On what the UK’s regulatory system will look like in the future, Lord Frost was also crystal clear when he discussed this in the House of Lords, noting that the UK will diverge from EU regulation, not just for the sake of it, or because it can, but because it must do so in order to promote a pro-competitive regulatory agenda that both increases economic growth at home, but will also make it easier (and faster) to do trade deals.
The trade policy minister’s long trip led to substantial progress on Memoranda of Understanding with a number of states, as diverse as Tennessee, Oklahoma, North and South Carolina and Georgia. She made a very important speech to the Carter Centre. In it she was much more forensic about a case that does not get made often enough – why a free trade deal with the UK is in the American interest, not just the British one.
The UK leaving the EU’s Single Market and Customs Union is a massive global event. The UK, to quote Minister Mordaunt, has made itself a piece on the global chessboard, and a powerful one at that. It alone is negotiating or discussing international economic policy issues with all the key players, including the EU with which it is one of the few major players to have an FTA already.

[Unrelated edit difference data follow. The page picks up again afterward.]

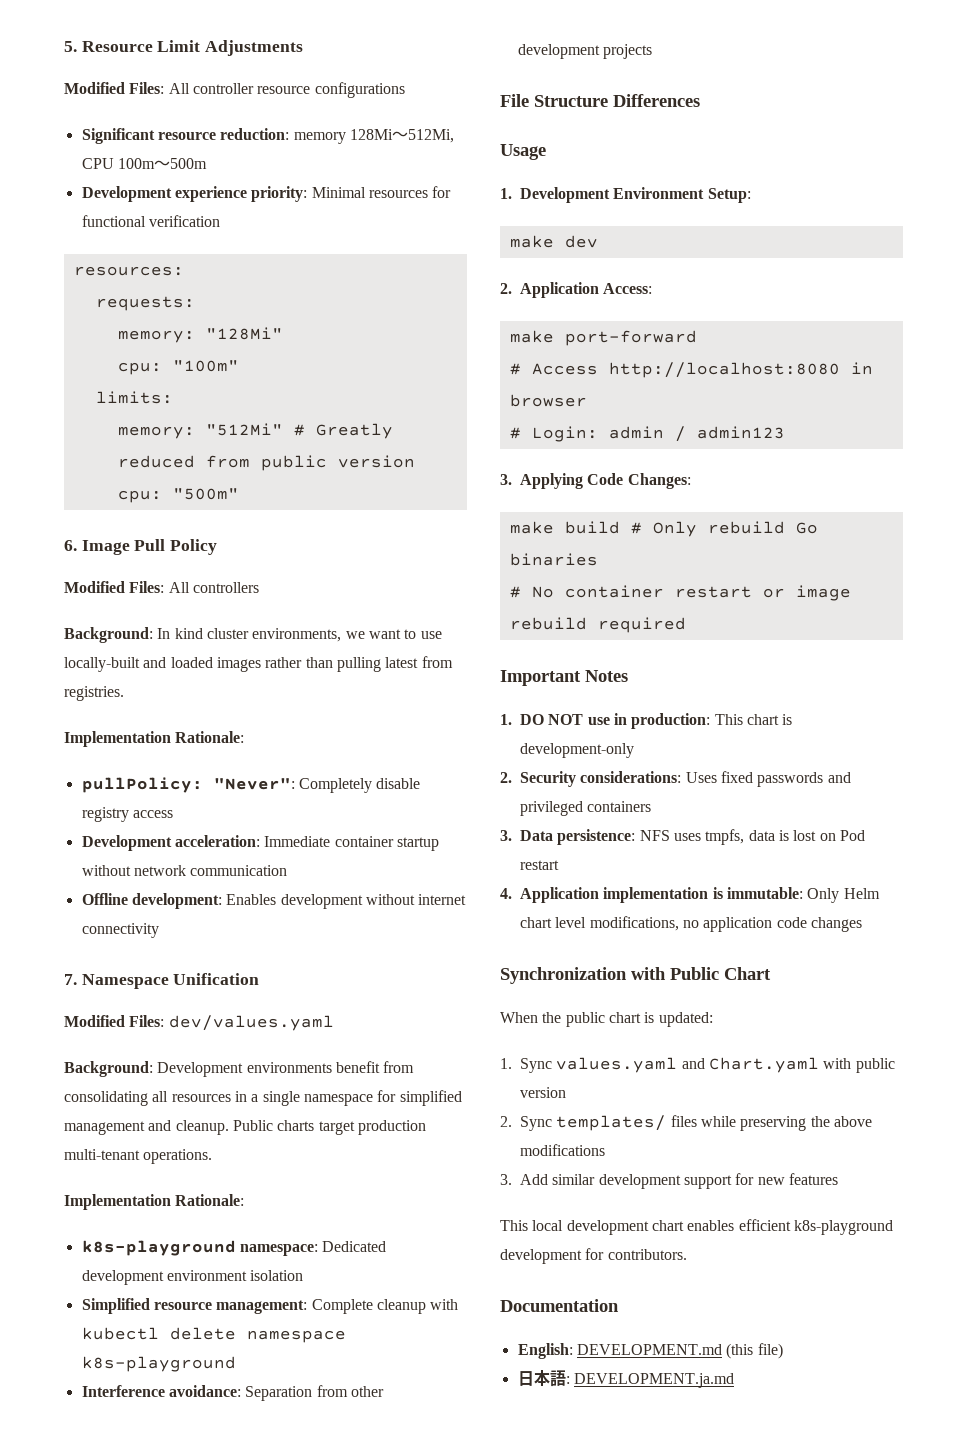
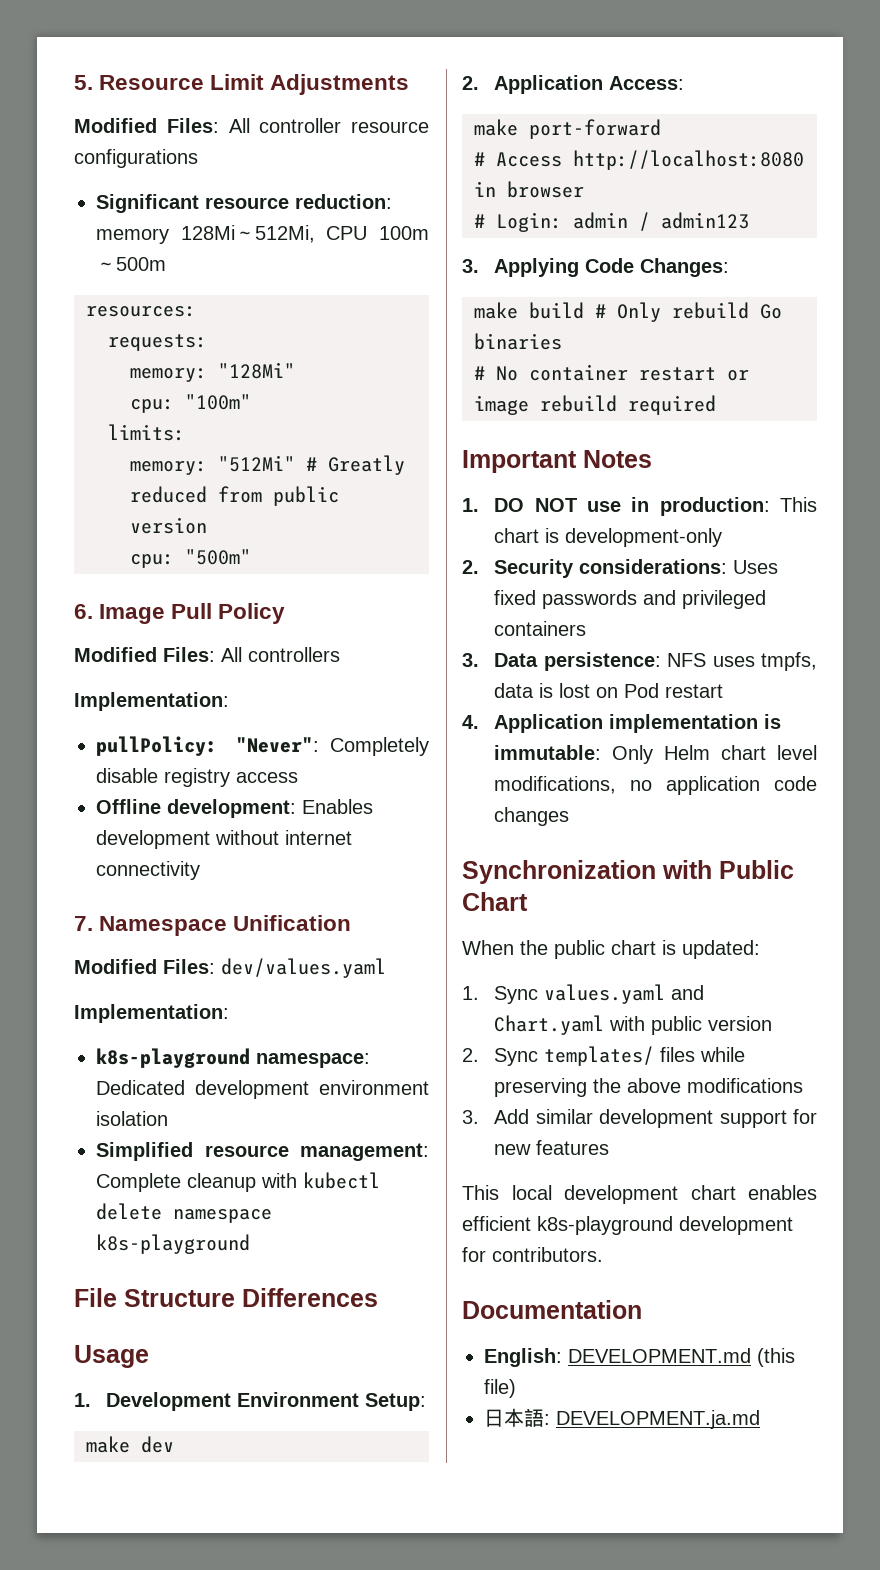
- Development experience priority: Minimal resources for functional verification
  Modified Files: All controllers
- Background: In kind cluster environments, we want to use locally-built and loaded images rather than pulling latest from registries.
- Implementation Rationale:
+ Implementation:
- Development acceleration: Immediate container startup without network communication
  Modified Files: dev/values.yaml
- Background: Development environments benefit from consolidating all resources in a single namespace for simplified management and cleanup. Public charts target production multi-tenant operations.
- Implementation Rationale:
+ Implementation:
- Interference avoidance: Separation from other development projects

The UK has made it crystal clear to its trading partners which side of the table it is going to be on – to inter-operate with the world on the basis of equivalence and adequacy, as the US and CPTPP countries do, instead of pushing its own regulatory vision on the rest of the world as the EU and China do.
This shift is a seismic one in geo-economic terms. If the Americans fail to capitalise on it, they will have lost a huge opportunity to win the battle for the world’s operating system, and to ensure it is based on voluntary exchange, underpinned by open trade and competition, including regulatory competition based on outcomes. This would unleash wealth creation and economic growth at a time when it is so crucially needed as the world struggles to emerge from Covid-19.
But the UK is not just making speeches. It is delivering. Today’s signing of the UK-Australia deal means that the UK’s entirely de novo trade negotiating agenda is now in full swing. Contrary to the naysayers who said that trade deals take 10 years to do, this was initiated in 2020 and concluded in 2021 – within a year of the UK leaving the EU.
It is anticipated that the NZ deal will quickly follow. Within the year, the UK also concluded a deal with Japan that contains important new elements and departures from the EU’s deal especially in the crucial data area, signed a deal with Australia, established its working group for accession to the CPTPP, and will doubtless conclude a number of MOUs with US states as a down payment on an eventual FTA with the US. This has all been done within a year of concluding the FTA with the EU, the point at which our trading partners knew whether we could do trade deals or not.
The UK and US must now use the recently announced Atlantic Charter to push for the key initiatives such as the reduction of anti-competitive market distortions around the world and the commitment to open trade and competition on the merits. They must tie other nations into the AUKUS deal which is much more than an agreement about submarines, especially the Japanese.
The geo-economic tectonic plates are shifting as we said they would, but even faster than even we hoped and anticipated. For the first time in a long time, the network of liberty countries look like they might be winning. We are far from out of the woods, and the world remains a very dangerous place for freedom, but these countries now have line of sight to victory, and the UK is their champion. We may yet lose, but if we do, it will be because this moment of opportunity was wasted.